Bovard building, USC
USC announced Tuesday it would cut some benefits for faculty and staff. (Photo by Jason Goode)

Graduate studies for the dependent children of faculty and staff will no longer be covered by USC’s Tuition Assistance Benefits (TAB) program, the university announced Tuesday afternoon in an email to employees.

The university also announced cuts to other previous benefits: It will no longer cover the costs of graduate certificates that faculty and staff pursue. Their partners and spouses will only receive tuition-assistance to cover one-quarter of their tuition, as opposed to the half-tuition coverage before the cut. The changes will take effect in summer 2025.

The age for dependent maximum for dependent children will also be lowered from 35 to 26 years old. The email said that this adjustment is consistent with the university’s health plan coverage.

There will be no changes for faculty and staff already enrolled in the TAB program.

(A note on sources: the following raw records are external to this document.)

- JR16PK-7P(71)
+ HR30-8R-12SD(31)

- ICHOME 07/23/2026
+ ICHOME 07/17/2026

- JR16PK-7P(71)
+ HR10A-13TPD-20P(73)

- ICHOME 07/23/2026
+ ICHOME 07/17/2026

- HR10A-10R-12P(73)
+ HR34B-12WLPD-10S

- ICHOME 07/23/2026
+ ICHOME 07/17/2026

Reports circulated last Friday that USC was planning to cut benefits offered to its employees through TAB, as first reported by Morning, Trojan. At the time, the cuts had not been officially announced. That didn’t stop faculty from voicing their concerns loudly and sometimes explicitly.

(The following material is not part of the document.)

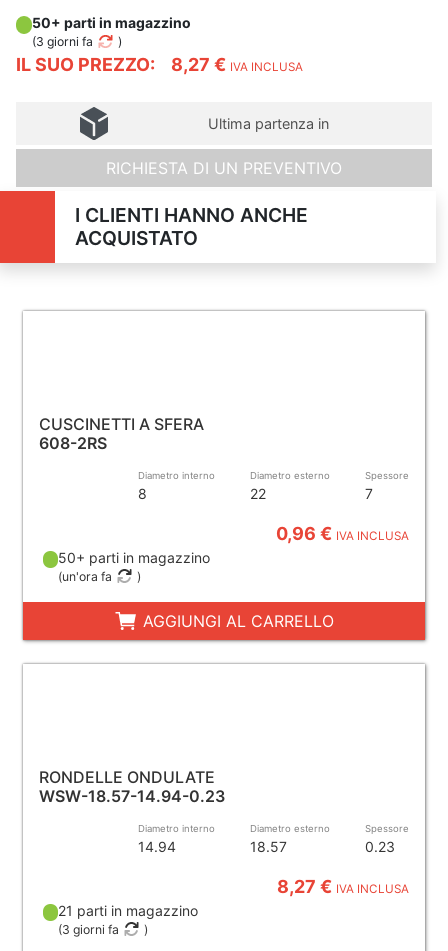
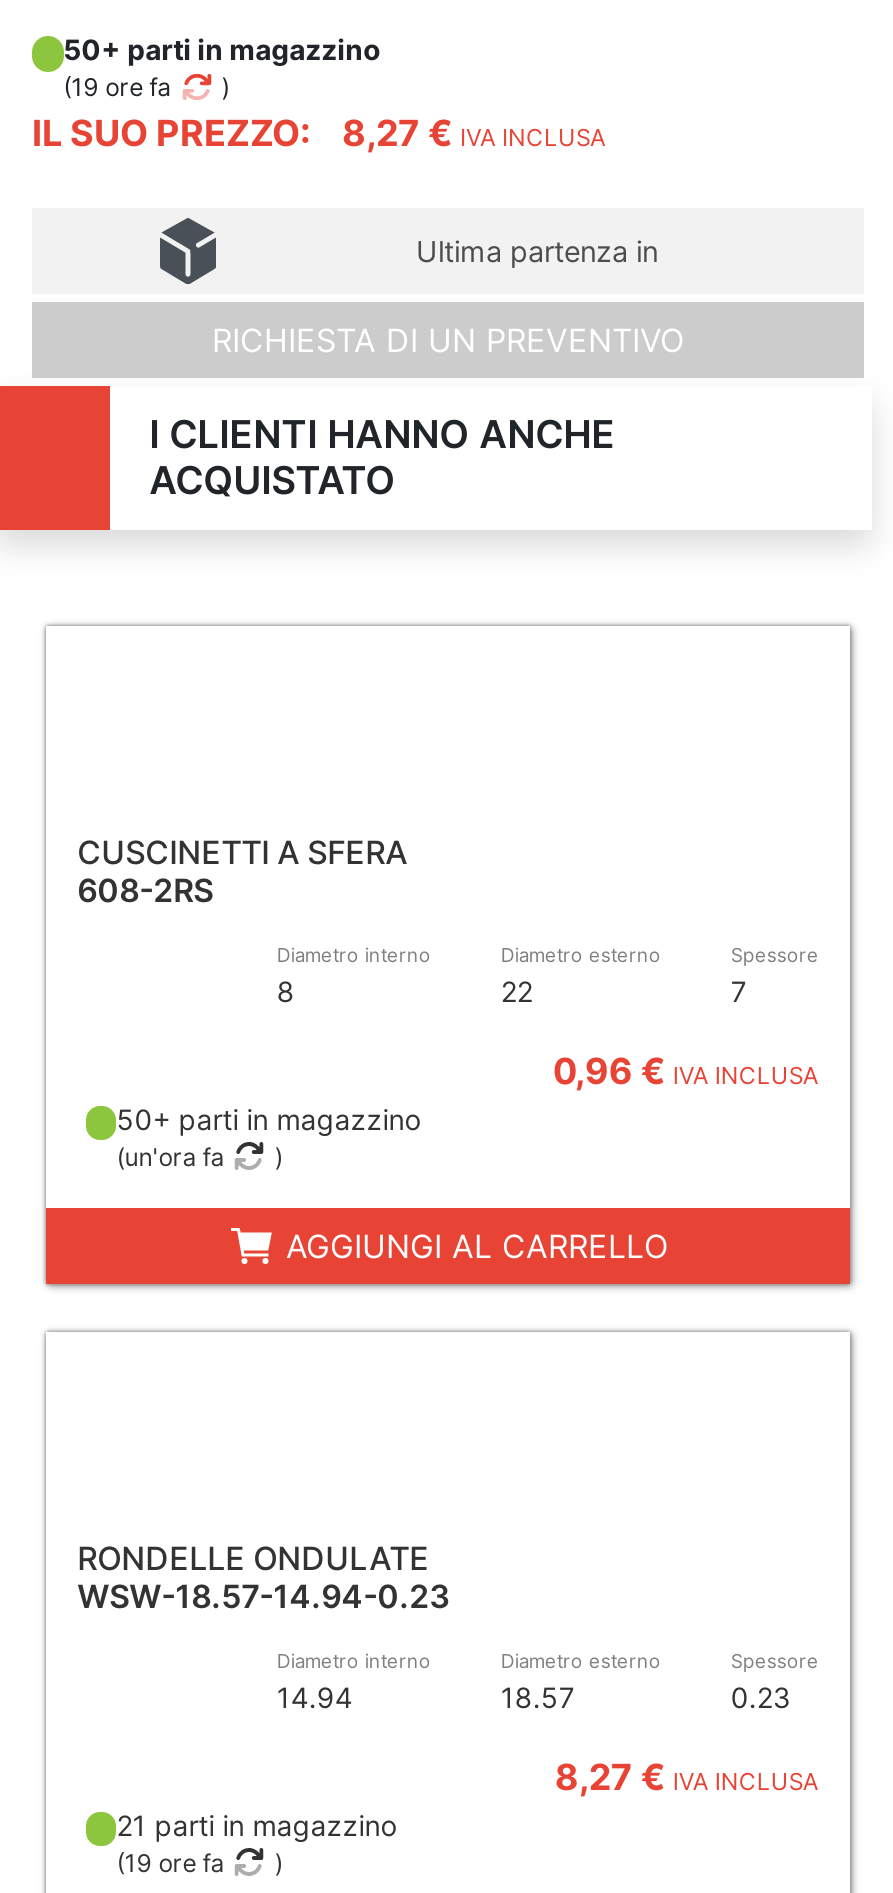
- (3 giorni fa
+ (19 ore fa

- (3 giorni fa
+ (19 ore fa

At the center of the frenzy was the claim that TAB’s “15-year letter,” which provided benefits to some employees who had worked at the university for 15 years or longer, would be on the chopping block. That benefit will remain in place, according to the email.

In her first in-person State of the University address in 2022, Carol Folt announced the “USC Competes” moonshot to increase the competitiveness of salaries and wages at the university. In Tuesday’s email, the university said that over the last decade, salaries “began to lag behind in the market.”

USC said it’s since raised $500 million in investments towards its moonshot goal to raise salaries by fall 2027, and in fact it had “exceeded [its] targets by more than one year.”

Still, the university said it needed to “control benefit costs” in order to make investments in salaries, according to the email.

According to a presentation shared at a Faculty Senate meeting on Friday, the cuts announced Tuesday would save the university about $8.7 million.

When asked about whether USC cut TAB benefits to keep up with Presidential Moonshot Initiative salaries, a university spokesperson referred Annenberg Media to the university email.